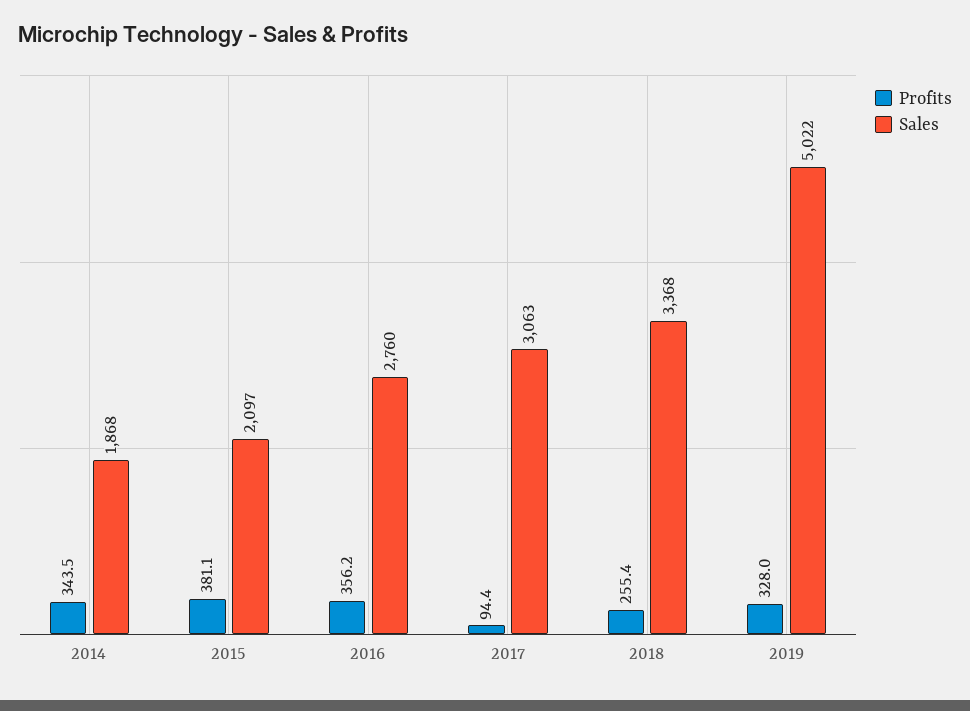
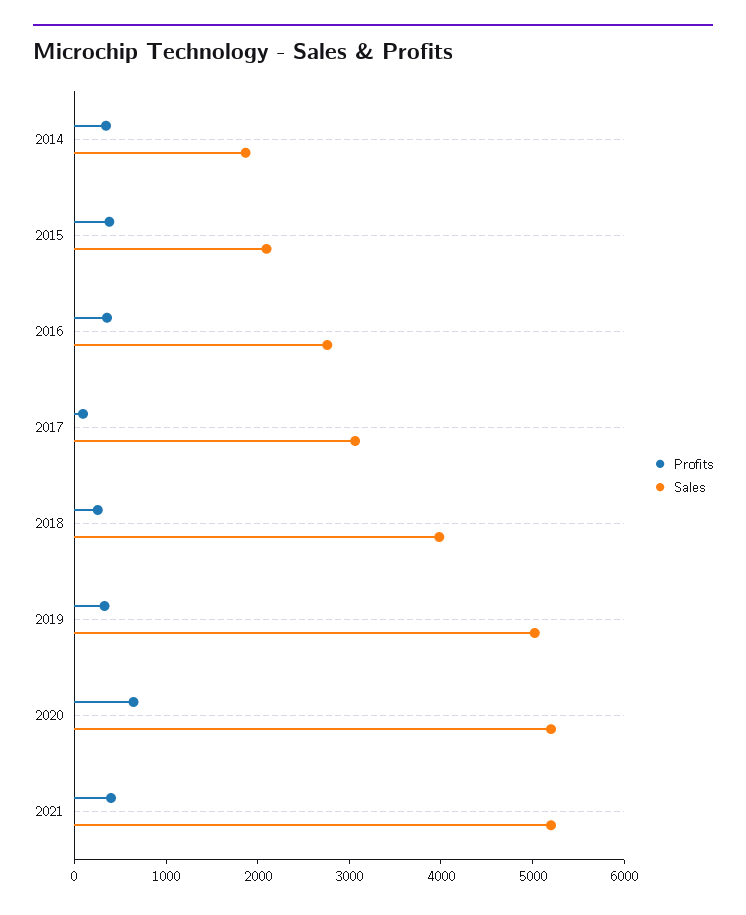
Sales, 2018: 3368 -> 4000
Profits, 2020: none -> 600
Sales, 2020: none -> 5200
Profits, 2021: none -> 400
Sales, 2021: none -> 5200

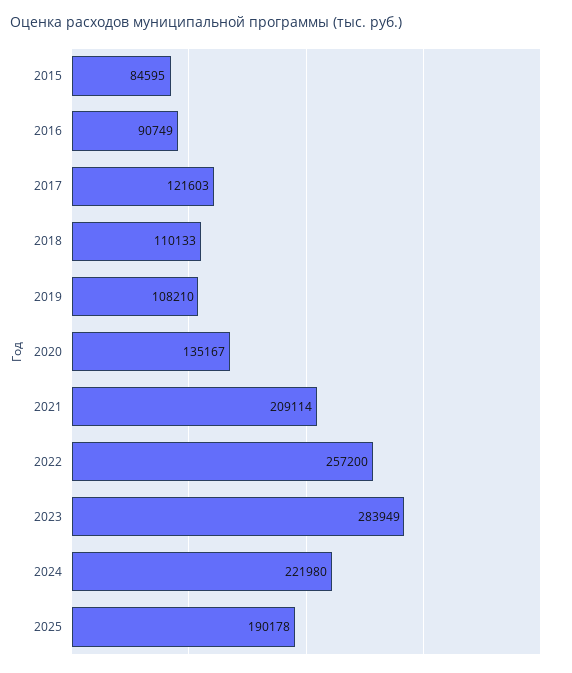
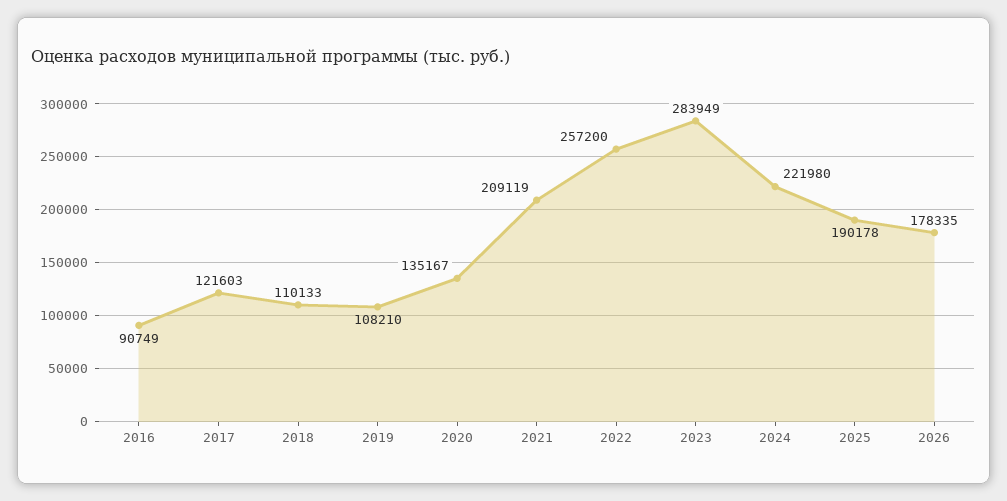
2015: 84595 -> none
2021: 209114 -> 209119
2026: none -> 178335

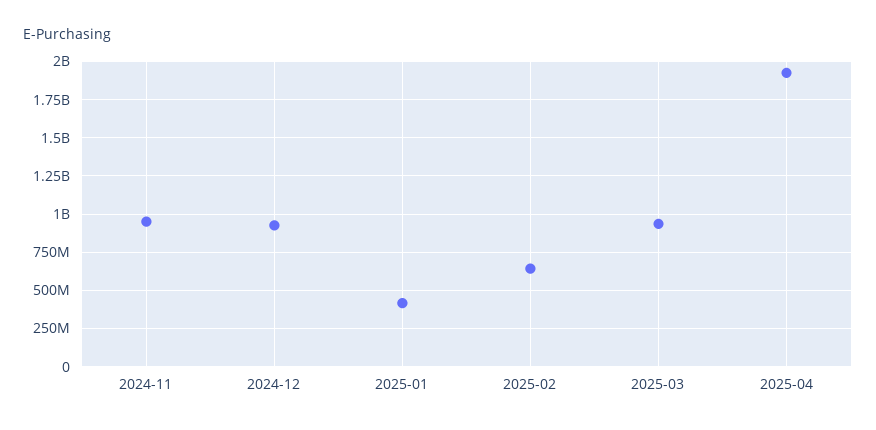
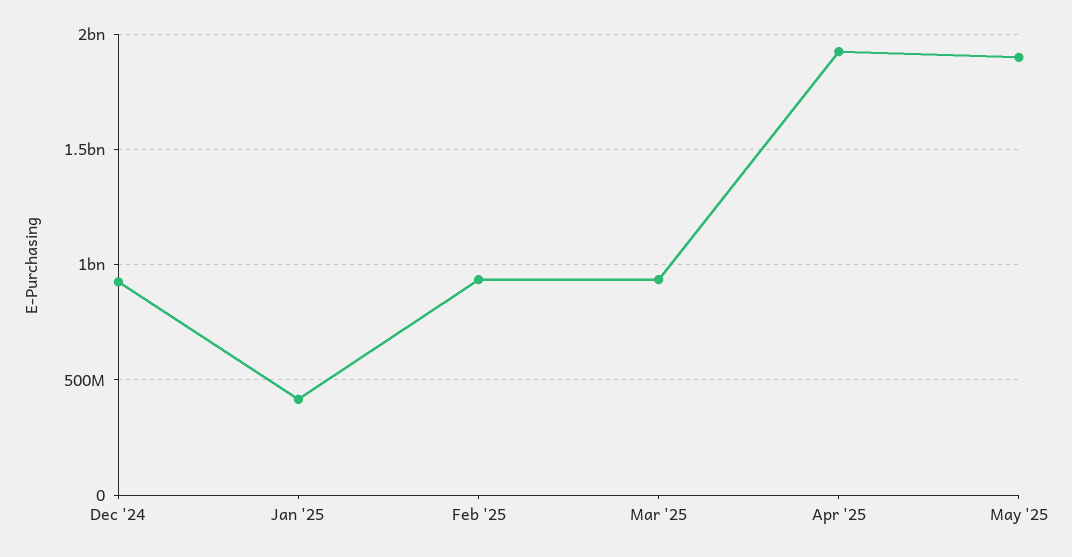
2024-11: 950000000 -> none
2025-02: 650000000 -> 950000000
May '25: none -> 1900000000

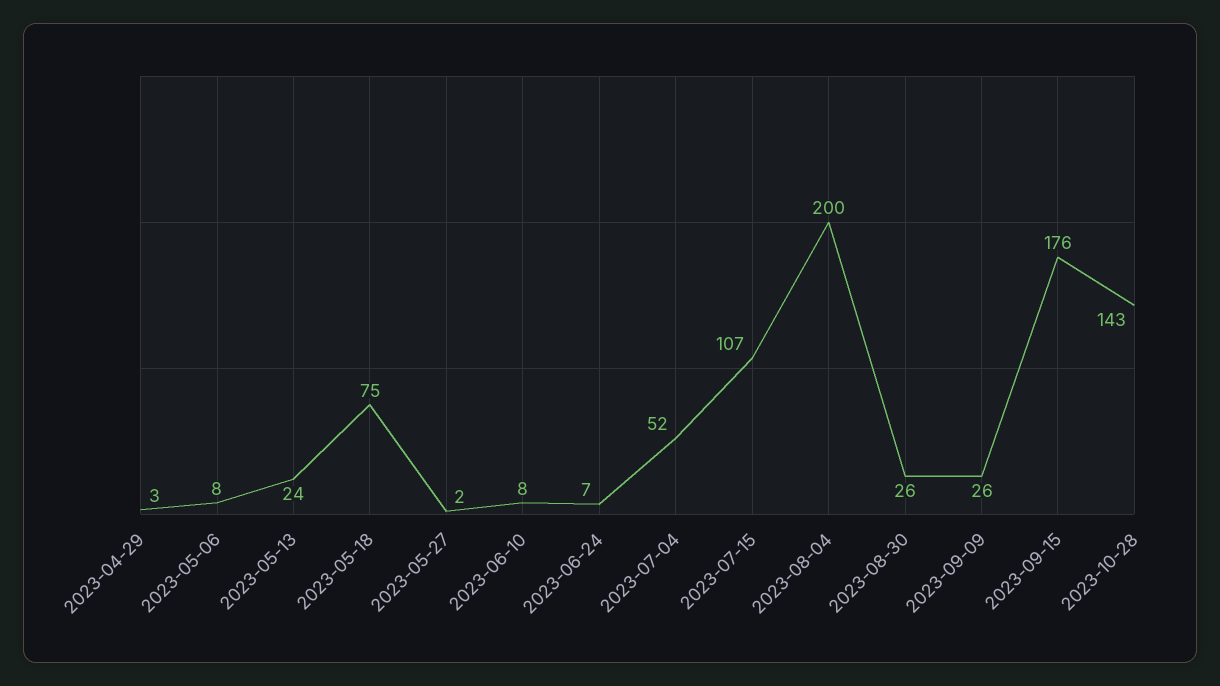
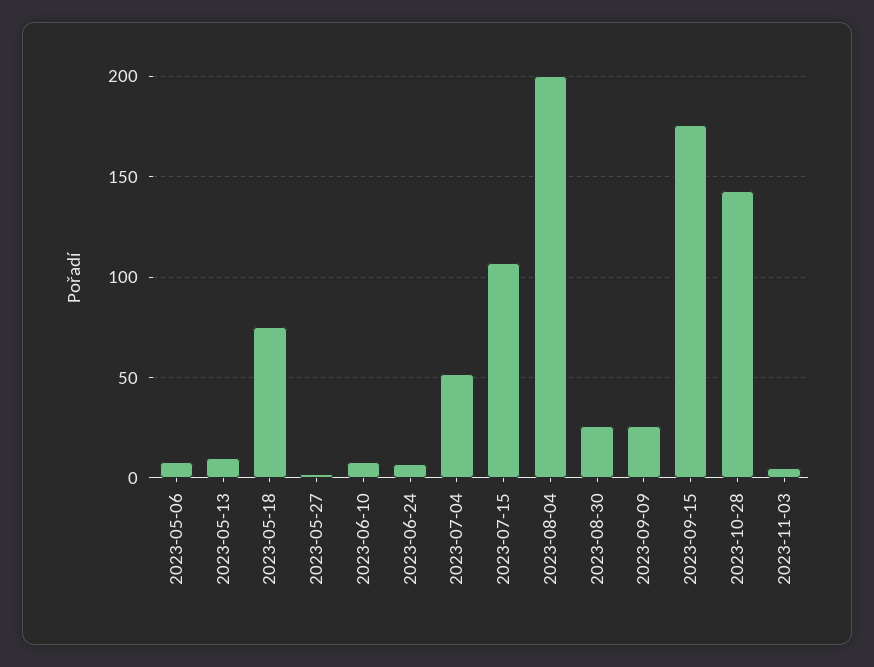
2023-04-29: 3 -> none
2023-05-13: 24 -> 10
2023-11-03: none -> 5

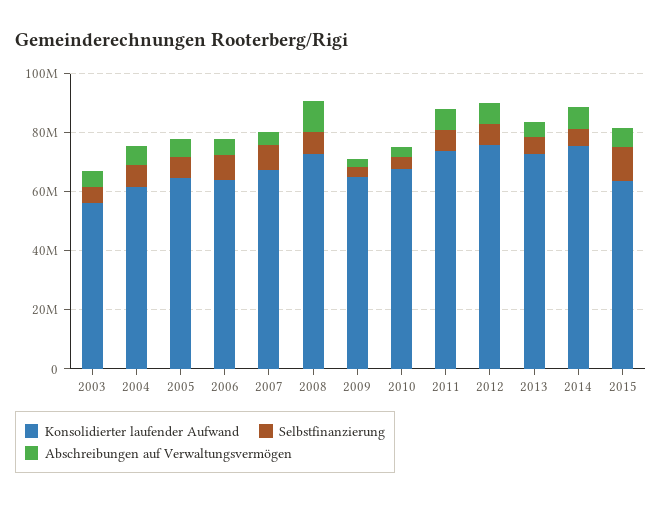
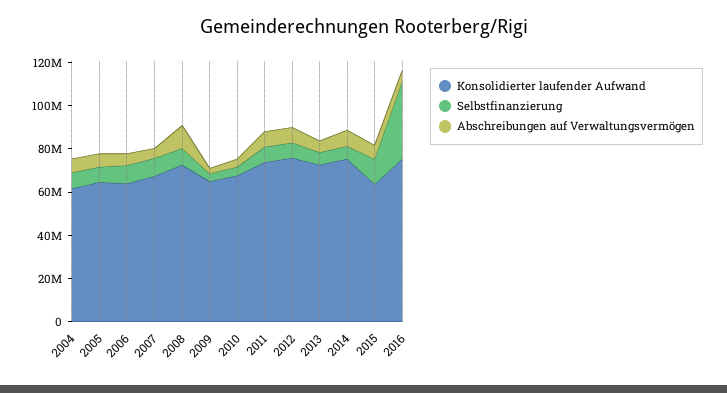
Konsolidierter laufender Aufwand, 2003: 55000000 -> none
Selbstfinanzierung, 2003: 5000000 -> none
Abschreibungen auf Verwaltungsvermögen, 2003: 5000000 -> none
Konsolidierter laufender Aufwand, 2016: none -> 75000000
Selbstfinanzierung, 2016: none -> 35000000
Abschreibungen auf Verwaltungsvermögen, 2016: none -> 5000000

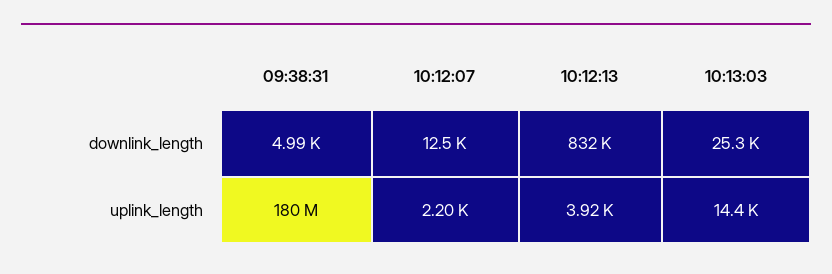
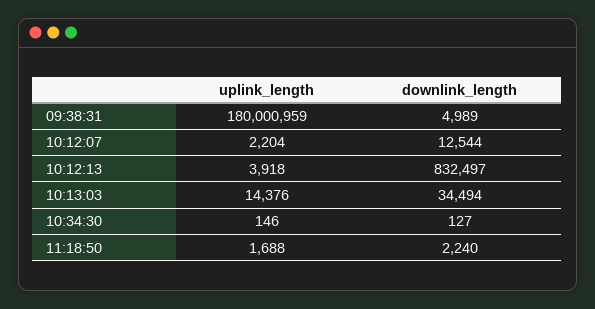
10:13:03, downlink_length: 25300 -> 34494
10:34:30, uplink_length: none -> 146
10:34:30, downlink_length: none -> 127
11:18:50, uplink_length: none -> 1688
11:18:50, downlink_length: none -> 2240

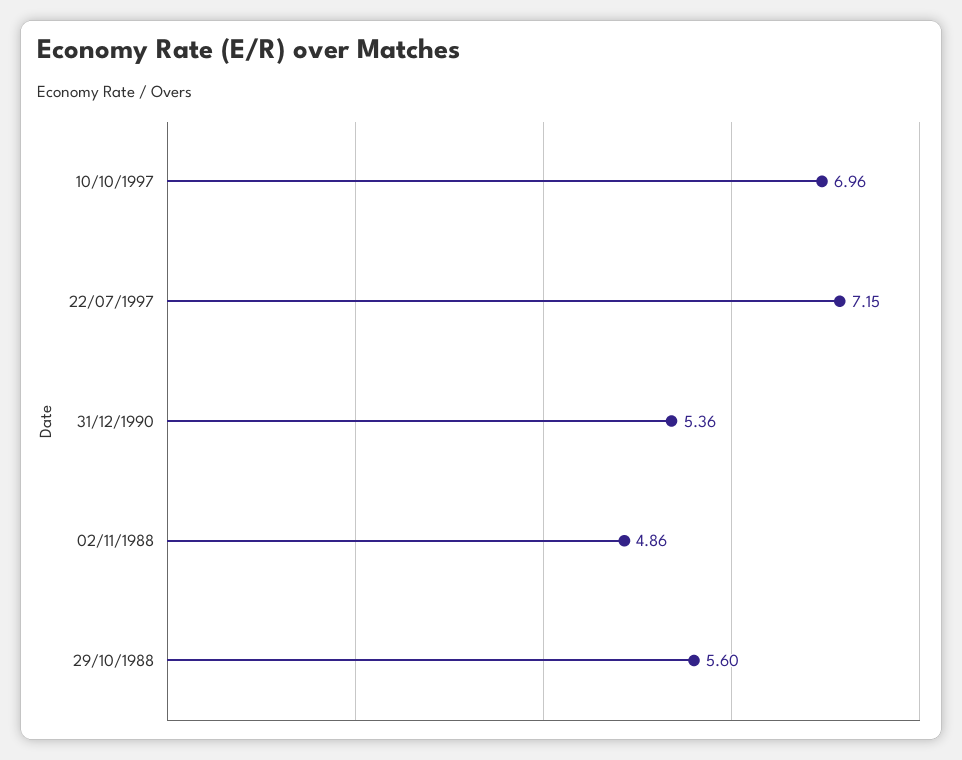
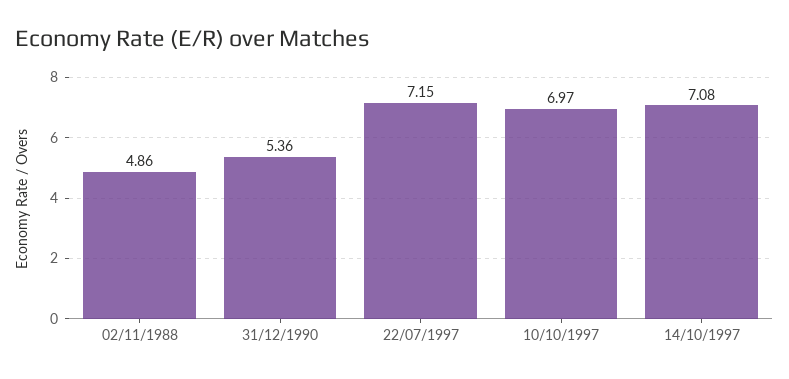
10/10/1997: 6.96 -> 6.97
29/10/1988: 5.6 -> none
14/10/1997: none -> 7.08

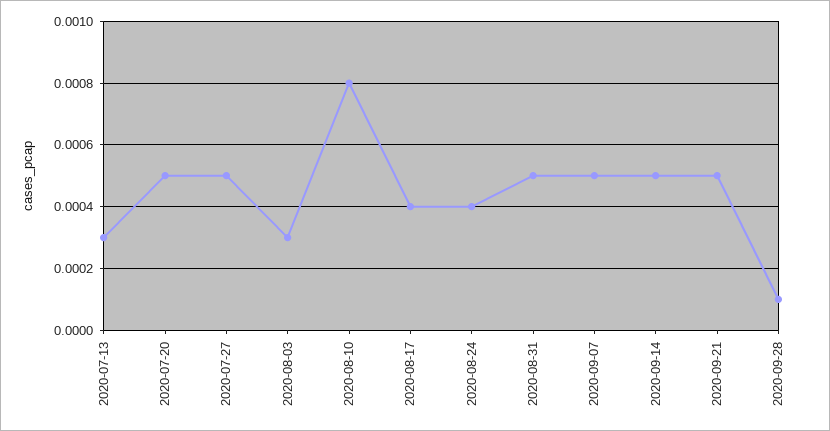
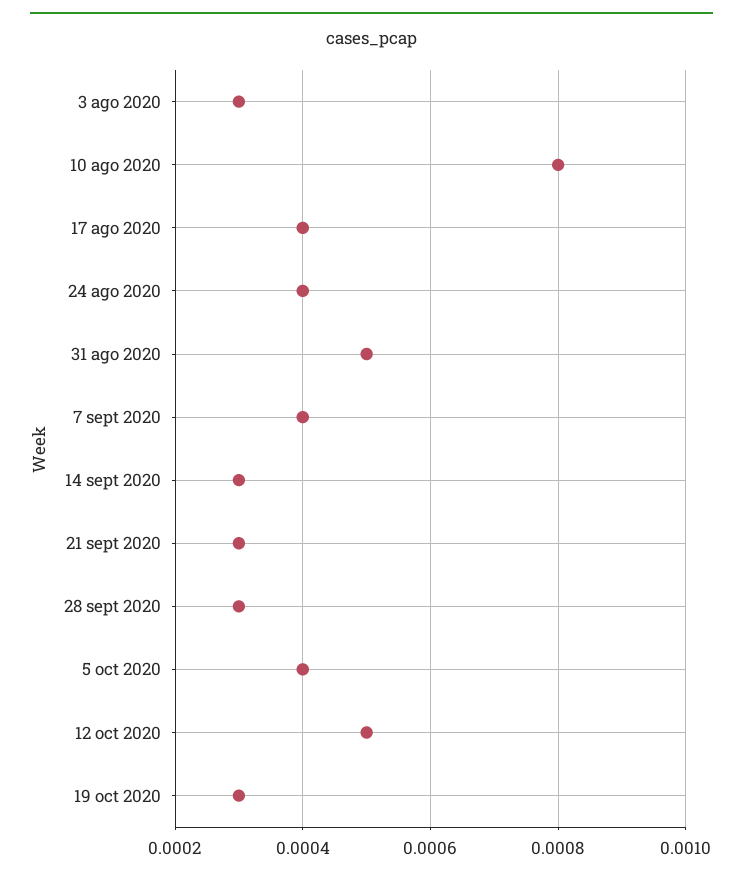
2020-07-13: 0.0003 -> none
2020-07-20: 0.0005 -> none
2020-07-27: 0.0005 -> none
2020-09-07: 0.0005 -> 0.0004
2020-09-14: 0.0005 -> 0.0003
2020-09-21: 0.0005 -> 0.0003
2020-09-28: 0.0001 -> 0.0003
5 oct 2020: none -> 0.0004
12 oct 2020: none -> 0.0005
19 oct 2020: none -> 0.0003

----

- **Task item**
Write out, exactly, the lines of the material from the very first through the line containing "2023-11-03: none -> 5", and leave out every picture.

- **Response area**
Sales, 2018: 3368 -> 4000
Profits, 2020: none -> 600
Sales, 2020: none -> 5200
Profits, 2021: none -> 400
Sales, 2021: none -> 5200

2015: 84595 -> none
2021: 209114 -> 209119
2026: none -> 178335

2024-11: 950000000 -> none
2025-02: 650000000 -> 950000000
May '25: none -> 1900000000

2023-04-29: 3 -> none
2023-05-13: 24 -> 10
2023-11-03: none -> 5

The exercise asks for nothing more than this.